» **Try it**
Starting at the first line of the listing below, repeat each line up to and including the one containing "(354, 849) none". Leave out pictures.

━━━ Exercise data

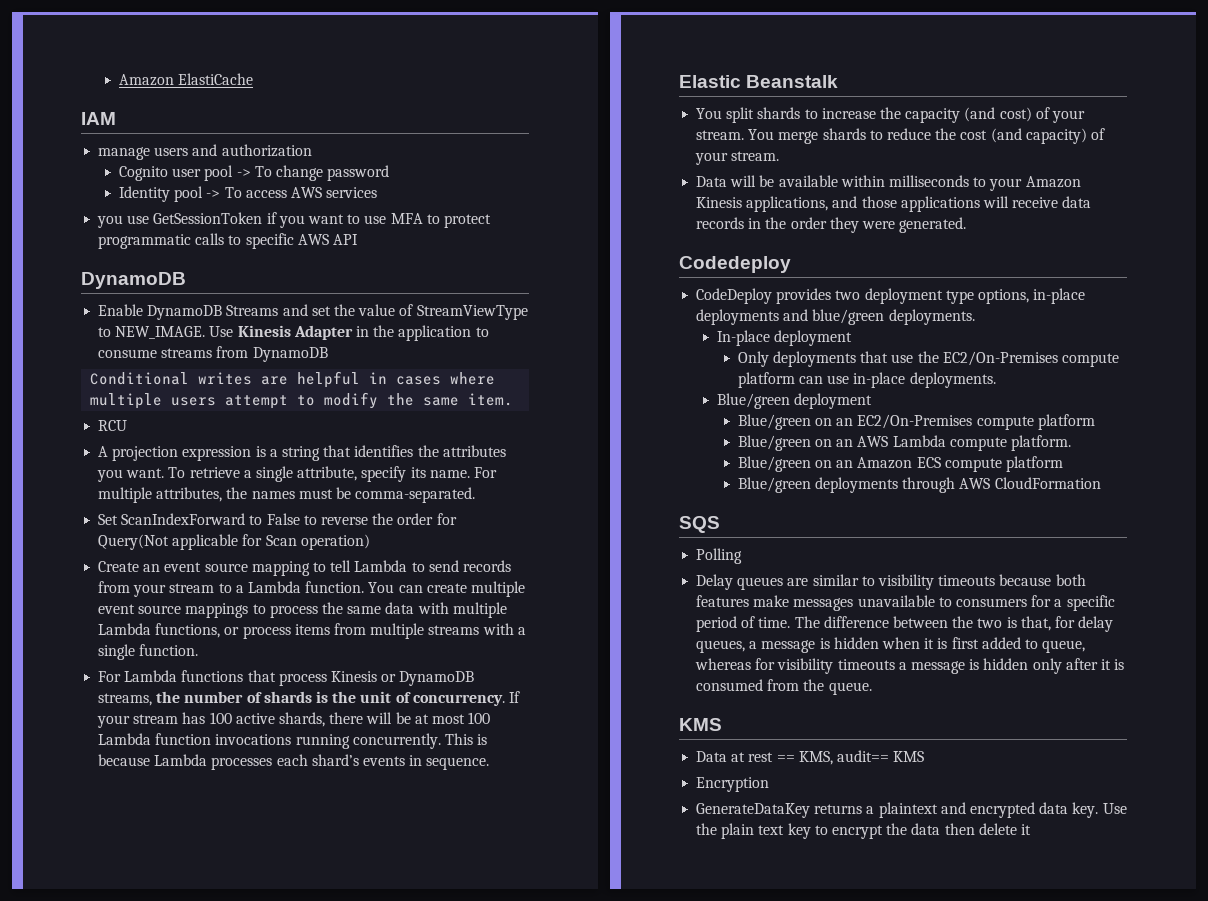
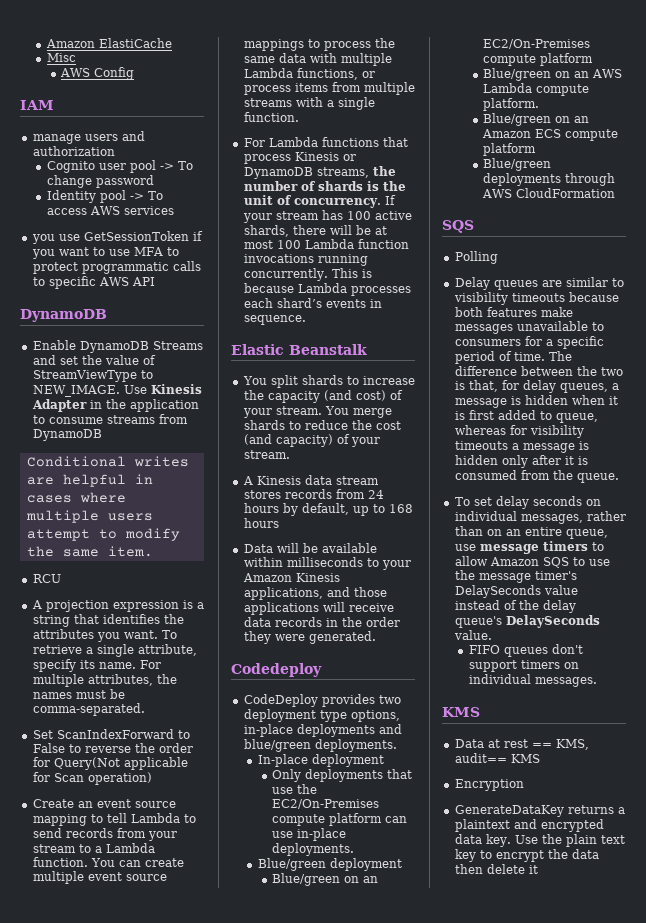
(254, 79) none -> [46,53,76,62] [59,67,134,80] // Misc // AWS Config
(780, 156) none -> [242,475,379,485] [243,489,384,499] [243,503,413,516] [243,518,279,528] // A Kinesis data stream stores records from 24 hours by default, up to 168 hours
(872, 688) none -> [454,496,601,509] [454,511,626,524] [454,526,608,539] [454,541,604,554] [454,556,610,568] [454,570,577,583] [454,585,578,598] [454,600,576,613] [454,615,600,628] [453,630,492,640] [468,644,583,657] [468,660,579,672] [468,674,597,687] // To set delay seconds on individual messages, rather than on an entire queue, use message timers to allow Amazon SQS to use the message timer's DelaySeconds value instead of the delay queue's DelaySeconds value. // FIFO queues don't support timers on individual messages.

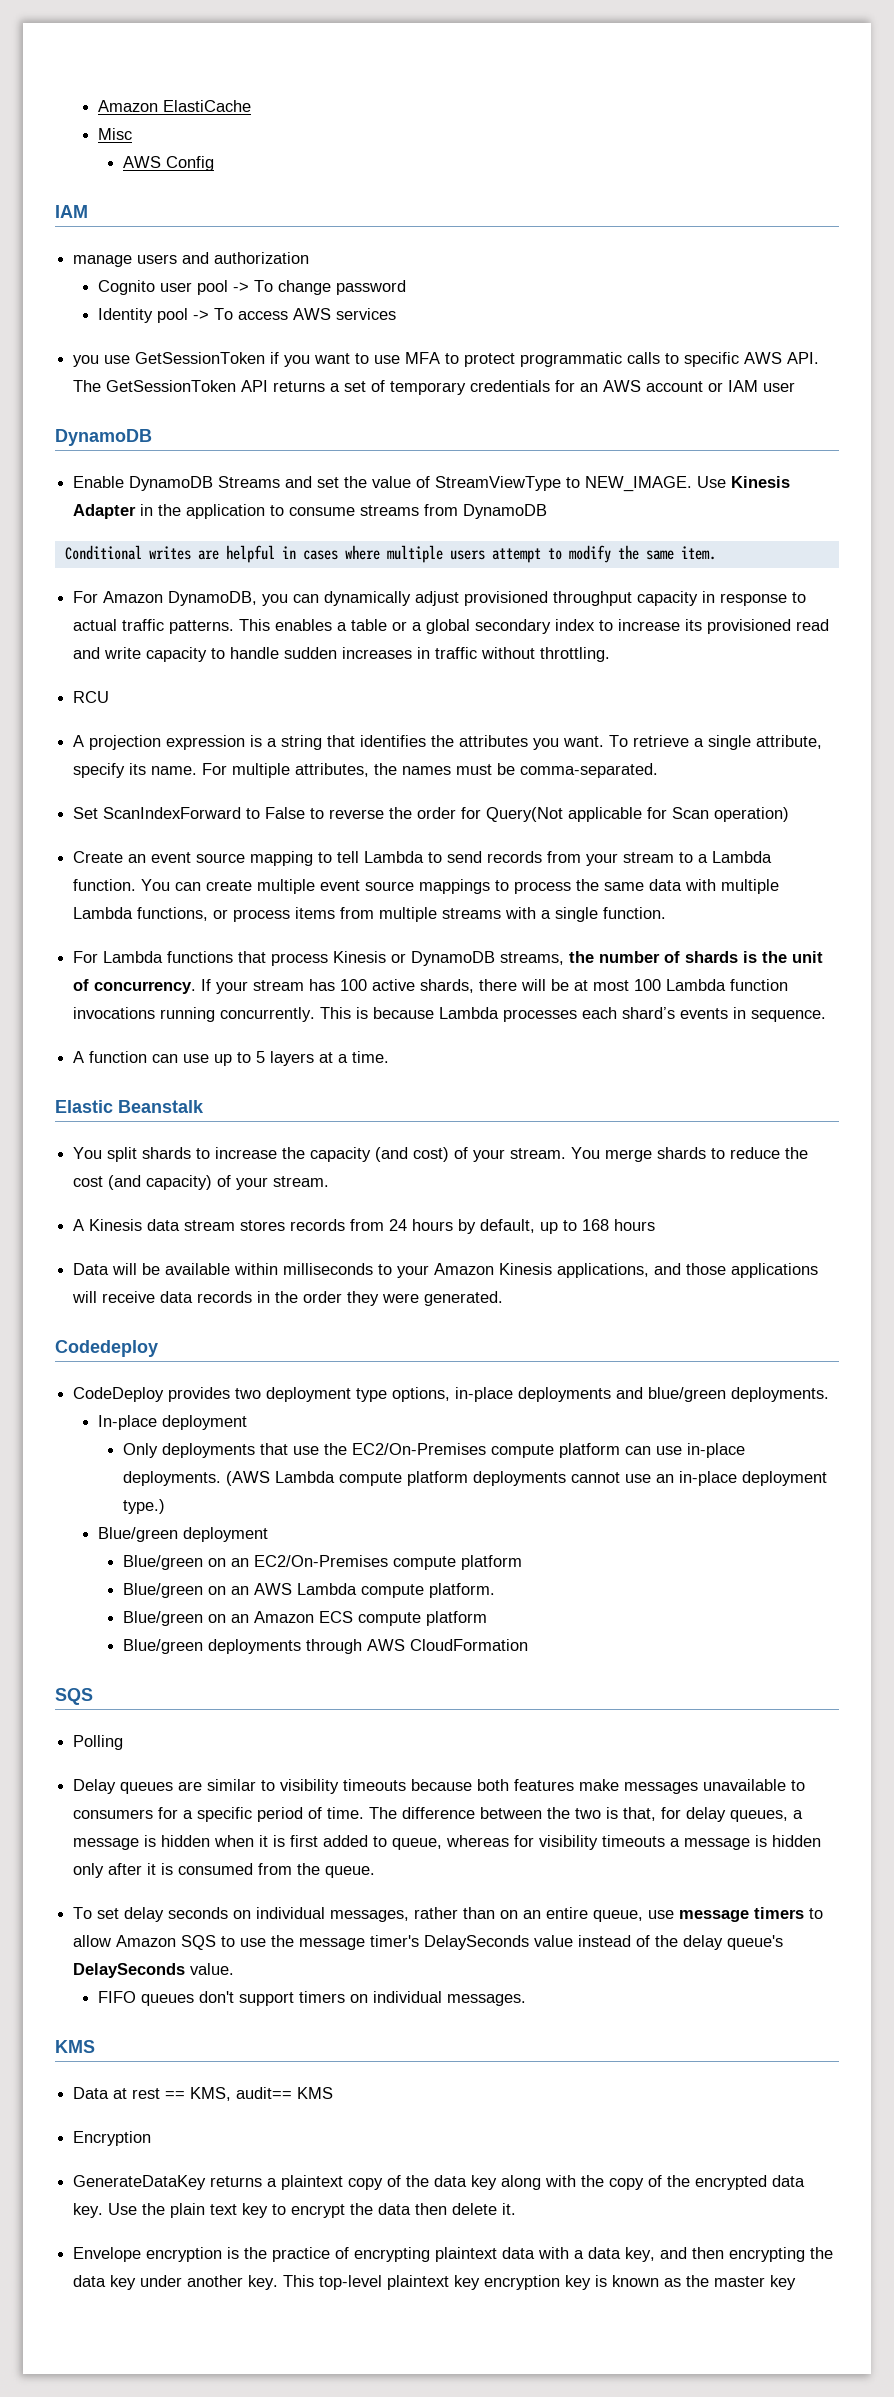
[131,277,155,286] API -> [787,352,820,364] [73,380,796,395] API. The GetSessionToken API returns a set of temporary credentials for an AWS account or IAM user
(153, 551) none -> [73,591,807,606] [73,619,830,634] [73,647,611,662] // For Amazon DynamoDB, you can dynamically adjust provisioned throughput capacity in response to actual traffic patterns. This enables a table or a global secondary index to increase its provisioned read and write capacity to handle sudden increases in traffic without throttling.
(306, 320) none -> [73,1051,390,1066] // A function can use up to 5 layers at a time.
(354, 849) none -> [226,1471,828,1486] [123,1499,166,1514] (AWS Lambda compute platform deployments cannot use an in-place deployment type.)
[513,819,537,829] and -> [348,2175,691,2190] copy of the data key along with the copy of the
[528,865,538,874] it -> [502,2203,517,2215] [73,2247,834,2262] [73,2275,797,2290] it. // Envelope encryption is the practice of encrypting plaintext data with a data key, and then encrypting the data key under another key. This top-level plaintext key encryption key is known as the master key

━━━━━━

» **Finished exercise**
(254, 79) none -> [46,53,76,62] [59,67,134,80] // Misc // AWS Config
(780, 156) none -> [242,475,379,485] [243,489,384,499] [243,503,413,516] [243,518,279,528] // A Kinesis data stream stores records from 24 hours by default, up to 168 hours
(872, 688) none -> [454,496,601,509] [454,511,626,524] [454,526,608,539] [454,541,604,554] [454,556,610,568] [454,570,577,583] [454,585,578,598] [454,600,576,613] [454,615,600,628] [453,630,492,640] [468,644,583,657] [468,660,579,672] [468,674,597,687] // To set delay seconds on individual messages, rather than on an entire queue, use message timers to allow Amazon SQS to use the message timer's DelaySeconds value instead of the delay queue's DelaySeconds value. // FIFO queues don't support timers on individual messages.

[131,277,155,286] API -> [787,352,820,364] [73,380,796,395] API. The GetSessionToken API returns a set of temporary credentials for an AWS account or IAM user
(153, 551) none -> [73,591,807,606] [73,619,830,634] [73,647,611,662] // For Amazon DynamoDB, you can dynamically adjust provisioned throughput capacity in response to actual traffic patterns. This enables a table or a global secondary index to increase its provisioned read and write capacity to handle sudden increases in traffic without throttling.
(306, 320) none -> [73,1051,390,1066] // A function can use up to 5 layers at a time.
(354, 849) none -> [226,1471,828,1486] [123,1499,166,1514] (AWS Lambda compute platform deployments cannot use an in-place deployment type.)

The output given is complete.